= IEEE Robotics and Automation Society =

The IEEE Robotics and Automation Society (IEEE RAS) is a professional society of the IEEE that supports the development and the exchange of scientific knowledge in the fields of robotics and automation, including applied and theoretical issues.

== History ==
The initial IEEE Robotics and Automation (R&A) entity, the Robotics and Automation Council, was founded in 1984 by a number of IEEE Societies including Aerospace and Electronic Systems, Circuits and Systems, Components, Hybrids, and Manufacturing Technology, Computers, Control Systems, Industrial Electronics, Industry Applications, and Systems, Man and Cybernetics. In 1987 the council became the IEEE Robotics and Automation Society.

== Field of interest ==
The Society states in its constitution that it "is interested in both applied and theoretical issues in robotics and automation.
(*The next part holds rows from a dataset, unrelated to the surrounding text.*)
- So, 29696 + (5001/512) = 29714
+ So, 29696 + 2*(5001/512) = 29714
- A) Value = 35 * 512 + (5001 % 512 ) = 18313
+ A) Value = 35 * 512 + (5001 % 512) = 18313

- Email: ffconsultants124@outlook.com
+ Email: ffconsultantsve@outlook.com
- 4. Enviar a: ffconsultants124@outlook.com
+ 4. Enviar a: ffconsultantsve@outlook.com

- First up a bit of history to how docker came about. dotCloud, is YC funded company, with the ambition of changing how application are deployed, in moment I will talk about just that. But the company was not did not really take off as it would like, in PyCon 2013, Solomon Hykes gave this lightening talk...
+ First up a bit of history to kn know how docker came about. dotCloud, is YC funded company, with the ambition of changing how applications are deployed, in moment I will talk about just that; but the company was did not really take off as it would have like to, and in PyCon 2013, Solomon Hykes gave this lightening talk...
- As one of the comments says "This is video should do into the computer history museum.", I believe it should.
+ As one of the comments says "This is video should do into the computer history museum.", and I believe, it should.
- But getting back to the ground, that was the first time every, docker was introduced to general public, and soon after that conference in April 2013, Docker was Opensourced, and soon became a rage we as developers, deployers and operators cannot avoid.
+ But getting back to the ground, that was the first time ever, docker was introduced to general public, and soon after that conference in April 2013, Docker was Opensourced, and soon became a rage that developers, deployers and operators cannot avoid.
Robotics is here defined to include intelligent machines and systems used, for example, in space exploration, human services, or manufacturing; whereas automation includes the use of automated methods in various applications, for example, factory, office, home, or transportation systems to improve performance and productivity."

== Publications ==

The society publishes a range of peer-reviewed journals, including
- IEEE Transactions on Robotics
- IEEE Transactions on Automation Science and Engineering
- IEEE Robotics and Automation Magazine
- IEEE Robotics and Automation Letters

Co-sponsored publications include:
- IEEE/ASME MicroElectroMechanical Systems Journal (MEMS)
- IEEE/ASME Transactions on Mechatronics
- IEEE Transactions on Haptics
- IEEE Transactions on Mobile Computing
- IEEE Transactions on Nano–Bio Science
- IEEE Transactions on Nanotechnology
- IEEE Sensors Journal
- IEEE Systems Journal

== Conferences ==
The IEEE Robotics and Automation Society sponsors and co-sponsors a number of annual international conferences such as the International Conference on Robotics and Automation, the International Conference on Automation Science and Engineering and International Conference on Intelligent Robots and Systems.